And no this is not a CD 1 woe is me post. Even though my stress is making my cramps horrible.
Long story short my sister is bi-polar. She's been up and down for awhile and refusing any treatment. She lives about an hour away from my mom, an hour and a half from me and three hours away from my dad. There is no reason for her to live out there, she's 30 minutes west of her job so she COULD move a little farther east and be closer to everyone. She compalins that we are so far away but I've been in my house for almost 5 years, my mom at hers for 7 and my dad at his for 10! We have not moved SHE did.
So anyway she's on a major manic state right now. She cannot tell the difference between reality, other peoples memories and then just flat out lies she's convinced herself of being true. Anyone that is associated with someone who is bi polar, then you know about the ups and downs. Getting angry easy, impulsive actions, constant lies, and trouble knowing what is real and what isn't.

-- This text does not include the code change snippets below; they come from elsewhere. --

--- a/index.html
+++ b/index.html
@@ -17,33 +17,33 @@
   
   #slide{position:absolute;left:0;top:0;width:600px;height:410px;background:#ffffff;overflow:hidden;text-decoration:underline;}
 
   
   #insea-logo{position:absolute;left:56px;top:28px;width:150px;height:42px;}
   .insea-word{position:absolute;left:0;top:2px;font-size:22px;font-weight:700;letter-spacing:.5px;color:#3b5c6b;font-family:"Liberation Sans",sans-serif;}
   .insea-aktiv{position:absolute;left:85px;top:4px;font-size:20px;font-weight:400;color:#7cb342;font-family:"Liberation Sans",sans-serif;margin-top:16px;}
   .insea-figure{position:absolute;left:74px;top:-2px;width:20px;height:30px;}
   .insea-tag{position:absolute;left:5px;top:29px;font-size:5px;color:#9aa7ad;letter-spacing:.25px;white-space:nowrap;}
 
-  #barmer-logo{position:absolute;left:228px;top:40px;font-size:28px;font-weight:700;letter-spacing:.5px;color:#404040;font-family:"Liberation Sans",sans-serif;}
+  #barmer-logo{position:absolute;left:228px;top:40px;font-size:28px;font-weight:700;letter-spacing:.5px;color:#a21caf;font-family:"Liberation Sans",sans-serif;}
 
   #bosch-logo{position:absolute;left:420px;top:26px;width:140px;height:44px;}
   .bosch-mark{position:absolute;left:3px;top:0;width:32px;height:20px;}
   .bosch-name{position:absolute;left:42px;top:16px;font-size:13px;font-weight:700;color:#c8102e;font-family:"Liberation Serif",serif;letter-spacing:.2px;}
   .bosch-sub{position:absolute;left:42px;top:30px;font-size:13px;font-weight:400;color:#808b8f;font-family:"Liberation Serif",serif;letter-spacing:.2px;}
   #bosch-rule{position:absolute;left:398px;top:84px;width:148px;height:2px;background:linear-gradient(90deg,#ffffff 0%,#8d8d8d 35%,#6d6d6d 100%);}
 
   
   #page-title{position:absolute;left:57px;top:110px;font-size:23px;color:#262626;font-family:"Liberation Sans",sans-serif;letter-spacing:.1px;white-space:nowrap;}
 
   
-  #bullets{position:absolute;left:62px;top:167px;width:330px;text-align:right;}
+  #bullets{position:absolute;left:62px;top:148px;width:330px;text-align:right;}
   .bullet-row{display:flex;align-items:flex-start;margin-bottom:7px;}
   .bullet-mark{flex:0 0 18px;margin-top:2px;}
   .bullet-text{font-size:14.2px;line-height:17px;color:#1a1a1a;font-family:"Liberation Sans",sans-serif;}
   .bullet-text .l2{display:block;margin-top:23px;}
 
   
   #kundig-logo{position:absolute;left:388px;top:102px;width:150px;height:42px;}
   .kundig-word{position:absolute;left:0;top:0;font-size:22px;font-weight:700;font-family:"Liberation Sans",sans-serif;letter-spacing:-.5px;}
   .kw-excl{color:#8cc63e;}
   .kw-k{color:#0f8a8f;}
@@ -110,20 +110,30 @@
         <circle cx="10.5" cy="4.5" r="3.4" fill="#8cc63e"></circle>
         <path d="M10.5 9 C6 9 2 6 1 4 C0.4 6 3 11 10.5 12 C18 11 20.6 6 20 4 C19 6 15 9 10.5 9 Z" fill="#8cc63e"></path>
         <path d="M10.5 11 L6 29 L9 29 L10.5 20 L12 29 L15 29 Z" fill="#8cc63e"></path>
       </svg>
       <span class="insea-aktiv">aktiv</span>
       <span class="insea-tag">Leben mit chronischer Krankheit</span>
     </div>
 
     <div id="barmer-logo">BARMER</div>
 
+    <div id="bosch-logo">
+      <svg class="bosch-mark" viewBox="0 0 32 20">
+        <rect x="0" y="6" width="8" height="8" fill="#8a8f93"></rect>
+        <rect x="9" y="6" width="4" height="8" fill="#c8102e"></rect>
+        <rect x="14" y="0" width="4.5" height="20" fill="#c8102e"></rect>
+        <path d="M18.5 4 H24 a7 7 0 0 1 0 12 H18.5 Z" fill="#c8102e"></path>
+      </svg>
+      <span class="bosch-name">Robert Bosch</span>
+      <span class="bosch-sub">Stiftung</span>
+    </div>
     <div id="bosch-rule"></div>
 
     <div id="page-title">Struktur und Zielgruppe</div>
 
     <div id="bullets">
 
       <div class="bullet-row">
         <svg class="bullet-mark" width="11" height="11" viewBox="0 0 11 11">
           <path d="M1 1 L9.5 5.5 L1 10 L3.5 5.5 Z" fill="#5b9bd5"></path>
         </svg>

And to make everyone worse, I KNOW that my parents are having a hard time. I'm just glad that they are at a good point in their lives that they can talk to each other like adults and not like ex-spouses. But at the same time I just feel like I am being pulled in all these directions. I have my dad venting to me and my mom doing the same. I want to be there for them but i just don't know what to do or say. I want to make it better and I just can't.
I feel terrible for them. Especially my mother. I mean that is her first born child that is having so much trouble in life. She is just terrified that she will just kill herself. And as bad as this sounds...I just wish my sister would threaten suicide so that we could force her to go to the hospital and get treatment at the stress center. And I feel terrible at myself for saying and thinking that, but she won't go on her own and we can't FORCE her unless she threatens to kill herself.

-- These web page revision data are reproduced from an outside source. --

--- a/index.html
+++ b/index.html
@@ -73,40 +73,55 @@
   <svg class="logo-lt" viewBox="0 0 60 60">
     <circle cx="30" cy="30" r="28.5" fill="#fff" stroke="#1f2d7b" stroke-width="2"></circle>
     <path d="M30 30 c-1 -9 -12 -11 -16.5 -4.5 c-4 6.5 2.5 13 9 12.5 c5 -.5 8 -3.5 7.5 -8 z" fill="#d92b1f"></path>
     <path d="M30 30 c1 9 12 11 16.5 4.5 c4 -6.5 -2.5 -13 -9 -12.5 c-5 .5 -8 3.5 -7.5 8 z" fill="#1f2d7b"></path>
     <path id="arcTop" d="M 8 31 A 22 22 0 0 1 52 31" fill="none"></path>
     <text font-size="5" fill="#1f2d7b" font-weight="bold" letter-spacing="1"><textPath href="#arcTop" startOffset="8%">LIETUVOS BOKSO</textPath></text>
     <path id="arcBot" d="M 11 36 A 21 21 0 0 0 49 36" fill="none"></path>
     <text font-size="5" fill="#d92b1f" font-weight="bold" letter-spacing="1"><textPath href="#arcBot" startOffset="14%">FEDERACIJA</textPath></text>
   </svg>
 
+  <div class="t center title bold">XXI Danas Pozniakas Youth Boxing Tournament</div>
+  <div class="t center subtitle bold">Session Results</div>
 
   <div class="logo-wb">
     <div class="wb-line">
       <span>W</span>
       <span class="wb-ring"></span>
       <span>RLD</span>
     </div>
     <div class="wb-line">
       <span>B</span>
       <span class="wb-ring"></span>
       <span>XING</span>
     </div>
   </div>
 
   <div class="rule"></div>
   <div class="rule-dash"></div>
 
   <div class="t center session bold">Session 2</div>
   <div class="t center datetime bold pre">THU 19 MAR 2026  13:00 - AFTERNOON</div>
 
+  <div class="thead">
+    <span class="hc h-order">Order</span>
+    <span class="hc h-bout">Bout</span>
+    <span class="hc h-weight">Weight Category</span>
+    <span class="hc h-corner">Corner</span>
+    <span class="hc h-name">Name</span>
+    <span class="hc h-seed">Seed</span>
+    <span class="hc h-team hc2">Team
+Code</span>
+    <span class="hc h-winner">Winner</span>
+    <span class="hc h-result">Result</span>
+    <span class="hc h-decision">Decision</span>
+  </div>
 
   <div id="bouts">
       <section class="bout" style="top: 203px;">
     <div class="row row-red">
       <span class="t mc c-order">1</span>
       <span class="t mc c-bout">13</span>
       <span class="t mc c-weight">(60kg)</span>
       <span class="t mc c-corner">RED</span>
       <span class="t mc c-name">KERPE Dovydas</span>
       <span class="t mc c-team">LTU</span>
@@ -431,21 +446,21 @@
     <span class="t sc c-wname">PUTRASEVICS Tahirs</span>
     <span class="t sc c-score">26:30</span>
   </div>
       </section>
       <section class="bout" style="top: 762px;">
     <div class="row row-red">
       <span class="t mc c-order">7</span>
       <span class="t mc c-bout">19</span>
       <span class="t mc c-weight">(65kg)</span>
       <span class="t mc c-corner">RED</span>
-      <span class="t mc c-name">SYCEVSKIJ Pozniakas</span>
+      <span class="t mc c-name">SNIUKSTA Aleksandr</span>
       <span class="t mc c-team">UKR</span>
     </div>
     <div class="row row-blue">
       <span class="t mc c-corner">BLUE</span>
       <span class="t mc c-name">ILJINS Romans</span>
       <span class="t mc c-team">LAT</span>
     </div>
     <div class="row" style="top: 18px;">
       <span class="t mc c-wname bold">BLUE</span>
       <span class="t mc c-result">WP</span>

I'm not really looking for answers here. I just needed a vent and a little support. Thank you ladies.
My sister and I talked for about an hour yesterday. She was out of her manic state. She is going to move in with my mom and step dad. She was being really hard on herself and calling herself an "a 31 year old loser" and I said that if she had cancer and needed chemo and care, would she feel like a loser then if she needed her mothers care? She said "No...you're right"
So we shall see what happens in the next few months.